Members of Congress may be rude, but the Government Accountability Office, the federal oversight agency, sticks to the facts.
Language your first grader teacher would frown on has become daily talk in politics. Everywhere you listen or read, you find reasons to cringe. Today on one popular homepage you could find these headline words: Lies, furious, corruption, backlash, blatant, rebellions, swamp, mind-boggling, dire and deathwatch.
Yikes, where’s the crossword puzzle?
A politician calls the vice president a “cheerleader for the porn star presidency.” The president calls a columnist a “wacky nut job.” Our public discourse.

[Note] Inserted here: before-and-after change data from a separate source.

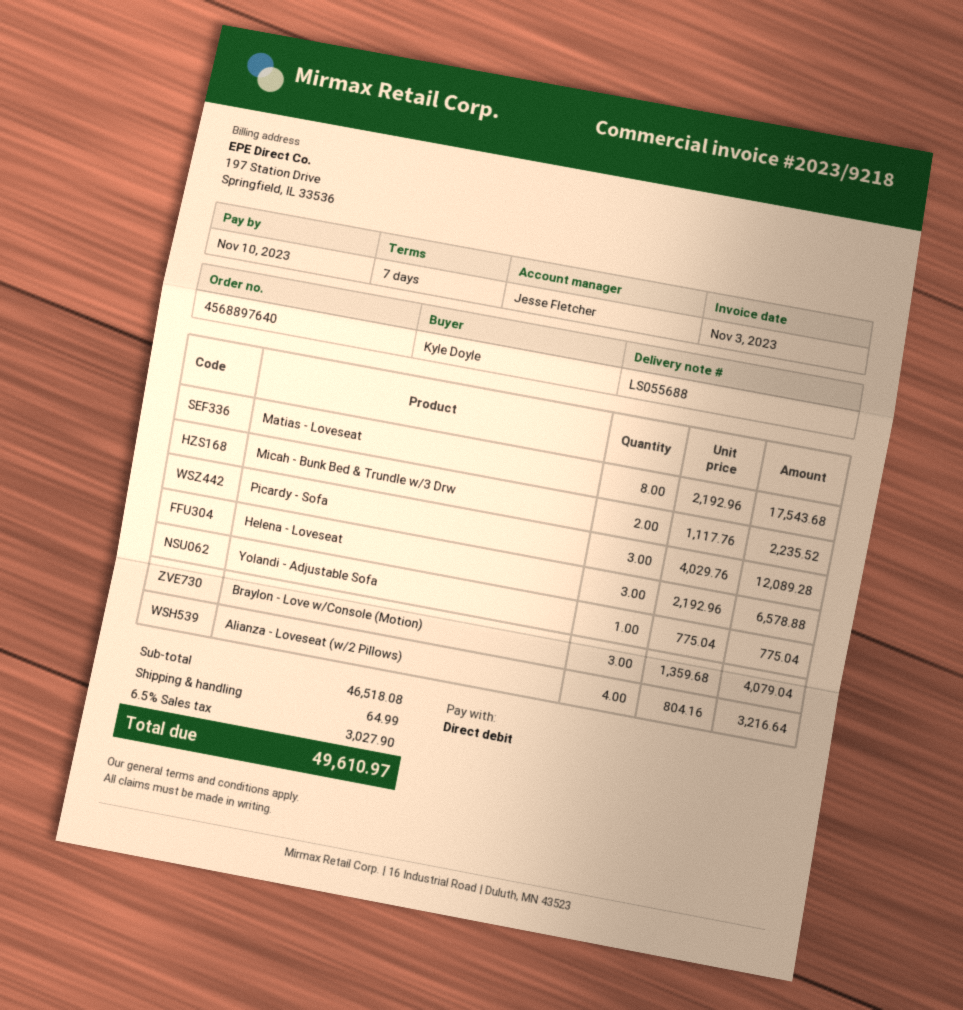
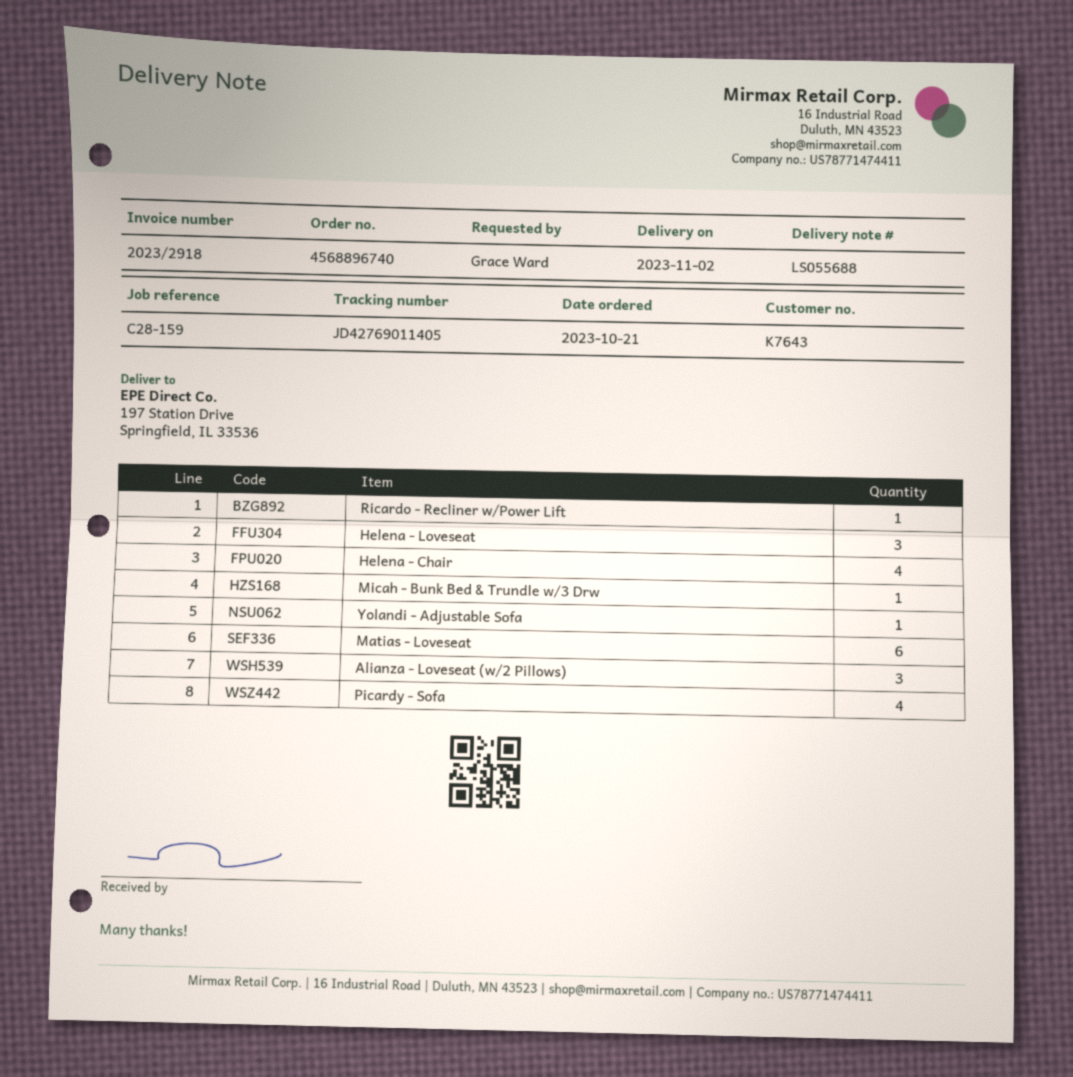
order number: 4568897640 -> 4568896740
invoice number: 2023/9218 -> 2023/2918
ordered by: Kyle Doyle -> Grace Ward
Matias - Loveseat: 8 -> 6
Micah - Bunk Bed & Trundle w/3 Drw: 2 -> 1
Picardy - Sofa: 3 -> 4
Braylon - Love w/Console (Motion): 3 -> none
Alianza - Loveseat (w/2 Pillows): 4 -> 3
Ricardo - Recliner w/Power Lift: none -> 1
Helena - Chair: none -> 4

By contrast, pronouncements from the Government Accounting Office are models of understatement. I’ve interviewed dozens of GAO directors over the years about hundreds of topics. I can confidently tell you they don’t spit out harsh judgments. If they harbor them, they don’t share them publicly. Nor do they trash agencies or individuals, not even when the tape stops rolling. At most I’ll get an occasional chuckle at an obvious absurdity.
Who was the TV character who said, “Just the facts, ma’am?” We need more of that.
Auditors are tasked with looking at programs a member of Congress suspects has problems. Usually the member is right. The resulting audits can be unsparing in their fact finding. But reports keep and objective tone. They don’t impugn people’s motives.
GAO is required to make judgments about programs and performance, and by extension the people behind them. Yet its headlines and the prose in its reports always strive for good bedside manner. The even-handed tone actually adds gravitas to what the agency is trying to convey.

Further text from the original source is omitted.